$F_1 \cap F_2$ are vectors that satisfy both conditions (and you can start with the original conditions), so a vector lies in $F_1 \cap F_2$ iff $x=-y$ and $x+z = y$. The first one is equivalent to the condition $x=-y$ and you can use this fact in the second equation, so $-y+z=y$, which is equivalent to $z=2y$. Such vectors are then in the form $(a,-b,2b)$ for $a,b\in\mathbb{R}$. (Note that this reasoning works for general sets as well, you don't need vector spaces.)

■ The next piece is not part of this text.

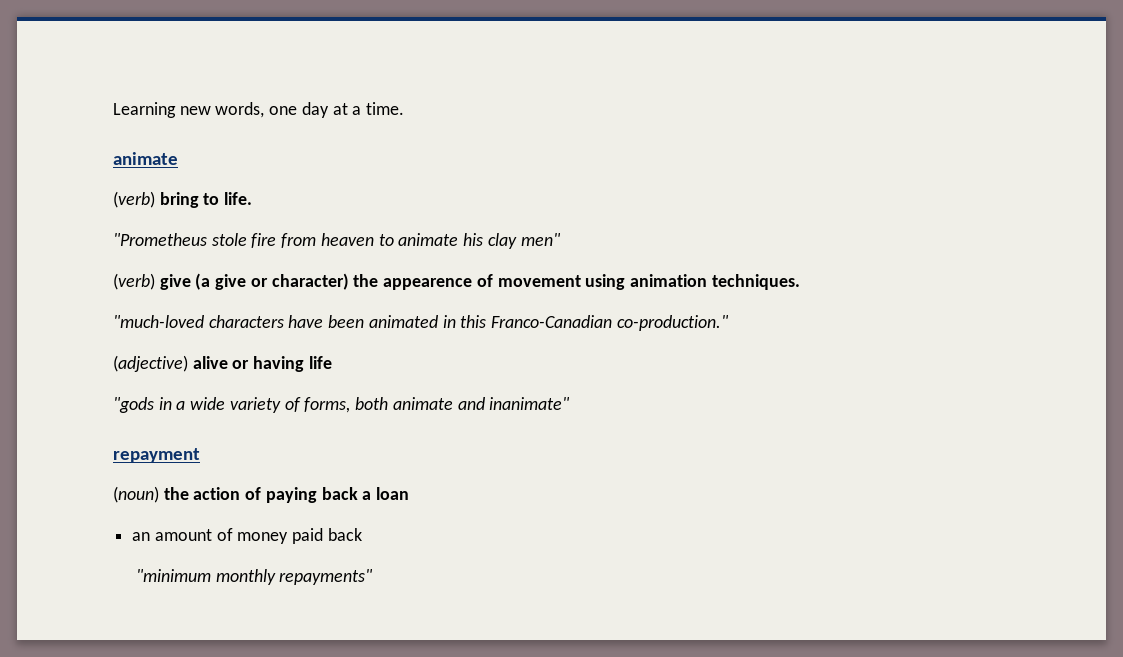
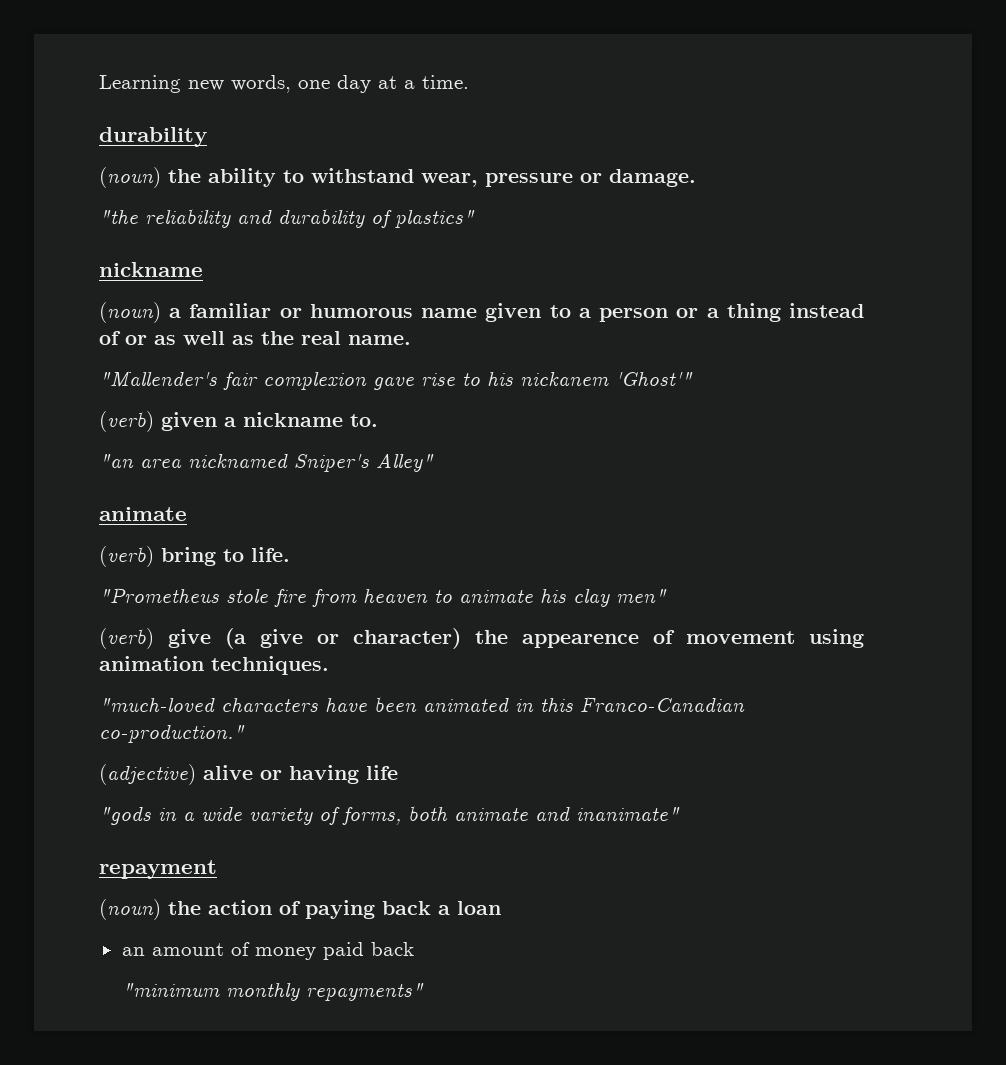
(405, 108) none -> [99,127,207,147] [99,167,696,188] [99,208,475,228] [99,262,203,277] [99,302,865,323] [99,331,411,345] [99,371,693,390] [99,411,378,432] [99,453,434,472] // durability // (noun) the ability to withstand wear, pressure or damage. // "the reliability and durability of plastics" // nickname // (noun) a familiar or humorous name given to a person or a thing instead of or as well as the real name. // "Mallender's fair complexion gave rise to his nickanem 'Ghost'" // (verb) given a nickname to. // "an area nicknamed Sniper's Alley"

The sum would be easier could you handle with bases and so on, but still we make it:
Let us claim, that the sum is the whole space; let's see that we can write any vector $v=(x,y,z)$ as a sum of vectors from $F_1$ and $F_2$ by step-by-step approximations. Take the vector $v_1=(x,-x, z)$, which lies in $F_1$, then $v-v_1 = (0,y-x,0)$, so it remains to decompose this 'remainder'. From $F_2$ the best one can take is $v_2=(0,y-x,y-x)$, so now we have to approximate $v-v_1-v_2 = (0,0,x-y) =: v_3$ which, however, lies in $F_1$. So $v=v_1+v_2+v_3$, $v_1+v_3\in F_1$, $v_2\in F_2$ and we're done.